Бен умел водить эту быструю тачку. Они летели по дороге; напряженный ветер, огибая ветровое стекло, залетал внутрь, трепал волосы, раздувал, пузырил майку, ощупывал каждую деталь лица, но, так и не сумев зацепиться ни за что, отрывался, оставался позади, освобождая место для следующего встречного воздушного порыва.
Джина заколола волосы, надела широкие темные очки, порылась в бардачке, достала еще одни, протянула Элизабет. Та прикрыла ими глаза, представила себя со стороны: молодую, стройную, модную, в шикарном кабриолете, с шикарными, богатыми, красивыми друзьями, – и вдруг почувствовала себя счастливой. По-настоящему счастливой, как давно не чувствовала, может быть, даже никогда, – наконец она оторвалась от ничтожной, жалкой жизни, наконец оставила ее позади.
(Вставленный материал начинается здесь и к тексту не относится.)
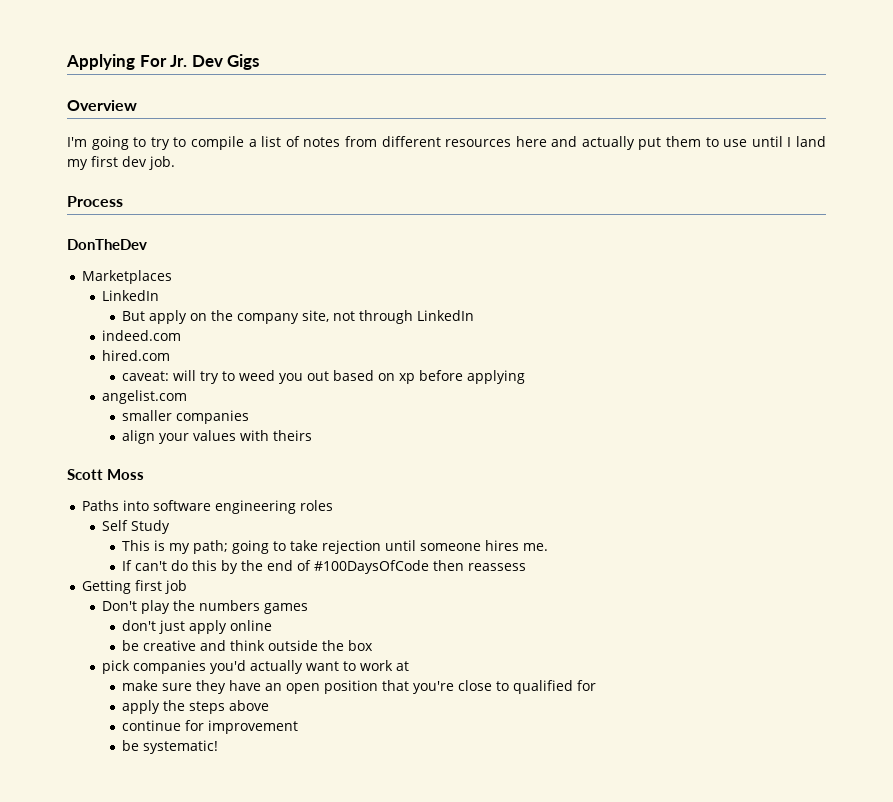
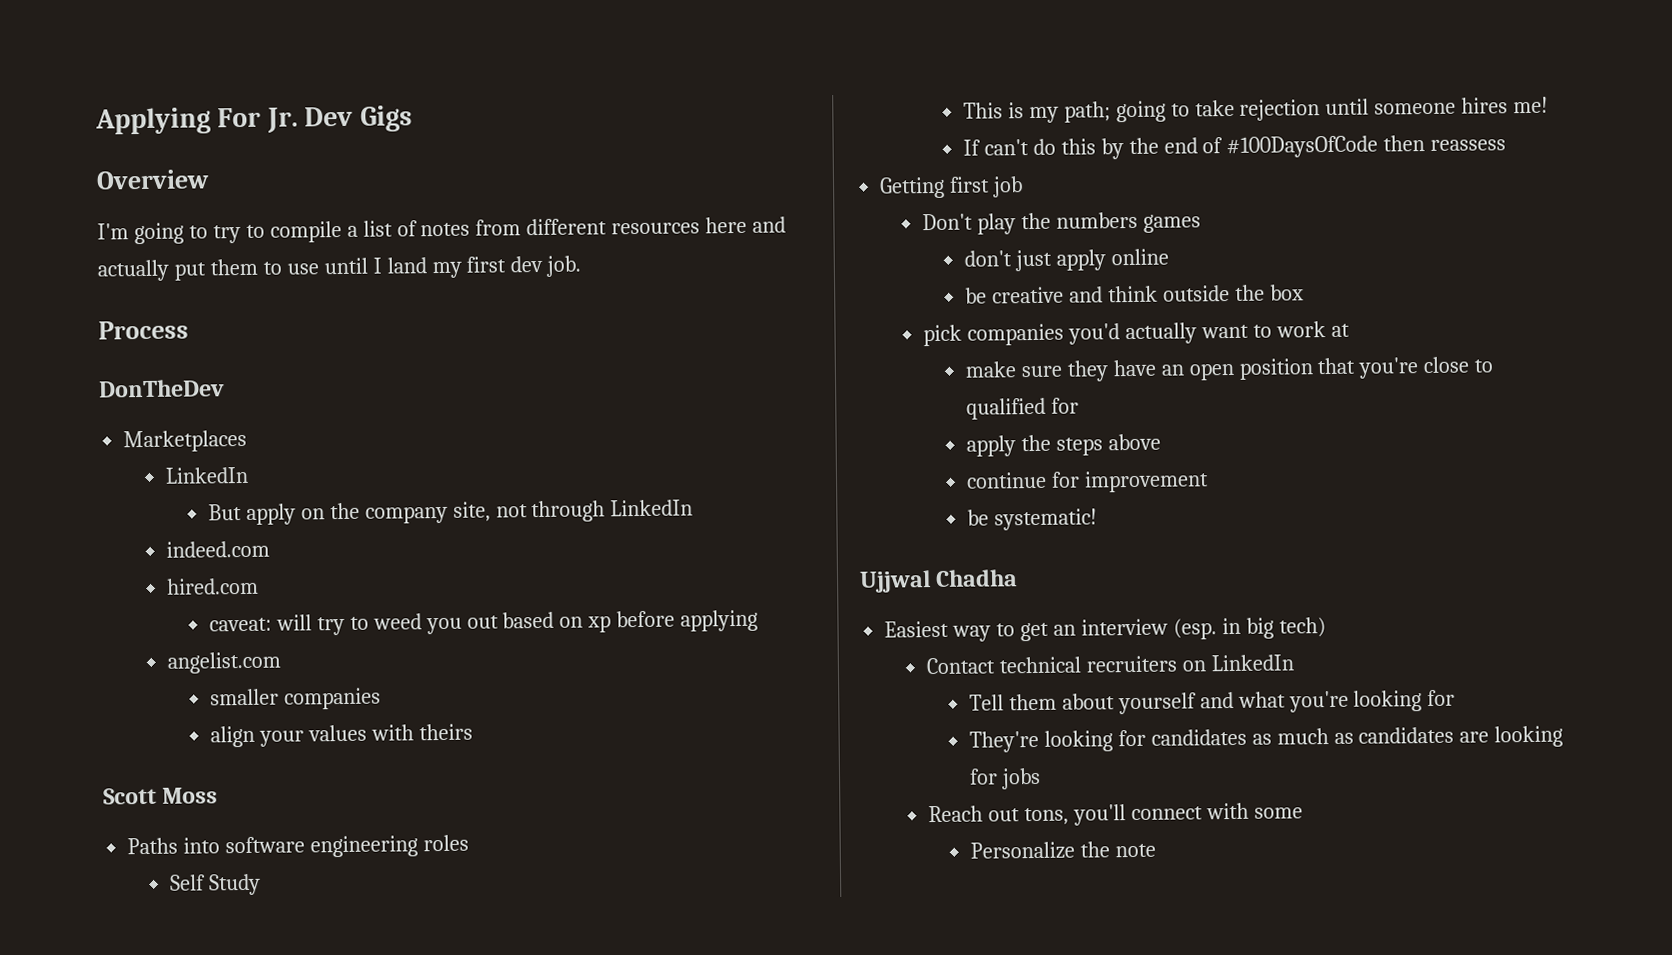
[523,543,549,551] me. -> [1513,96,1549,114] me!
(219, 747) none -> [859,569,1019,593] [884,617,1326,642] [926,654,1294,675] [968,689,1456,715] [968,725,1564,753] [968,767,1041,790] [928,802,1303,826] [969,841,1156,860] // Ujjwal Chadha // Easiest way to get an interview (esp. in big tech) // Contact technical recruiters on LinkedIn // Tell them about yourself and what you're looking for // They're looking for candidates as much as candidates are looking for jobs // Reach out tons, you'll connect with some // Personalize the note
Иногда Джина впереди чуть склонялась к Бену и говорила ему что-то вполголоса. Элизабет слышала звуки, ветер легко доносил их до нее, но только бессвязными обрывками, и составить из них связный текст она не могла. Видно было, что Джина недовольна мужем, она, похоже, повторяла одно и то же, даже дернула Бена за рукав, тот обернулся – лицо его неожиданно оказалось серьезным, ничего смешливого, бесшабашного, наивно-глупого в нем не осталось, наоборот, сжатые губы, упрямо наморщенный лоб, сосредоточенный жесткий взгляд.
«Нет», – долетело до Элизабет злое, короткое слово. А потом еще одно: «Хватит».
Понятно было, что между молодыми супругами происходит обычная бытовая ссора, потому что Джина снова дернула его за рукав и, еще ближе наклоняясь к его уху, начала быстро и горячо говорить. Элизабет даже подалась вперед, ей очень хотелось услышать, о чем они там спорят так эмоционально. Но ветер сносил Джинин голос в сторону, оставляя Элизабет лишь отдельные несвязные слова. Сначала донеслось слово «запретил», Элизабет не была уверена, правильно ли она расслышала, но вскоре слово прозвучало снова, а потом еще раз.
«Он запретил», – повторяла горячо Джина, видимо, в их споре это был самый главный аргумент. Но Бен, похоже, не слушал ее, он вжал голову в плечи, в его коротко стриженном затылке засело твердокаменное упрямство.
Убедившись, что ей не понять причину их препирательств, Элизабет откинулась назад и стала наслаждаться дорогой. Они летели вдоль хайвэя: мимо мелькали деревья, целые рощи; переехали маленькую речку, в стороне блеснуло озеро – они раньше ездили к нему с мамой загорать, и купаться. Один раз даже втроем поехали, с Влэдом. Какое все же было хорошее время, когда они были вместе, когда мама была жива и все было хорошо и спокойно. Настолько спокойно, что они могли ездить на озеро.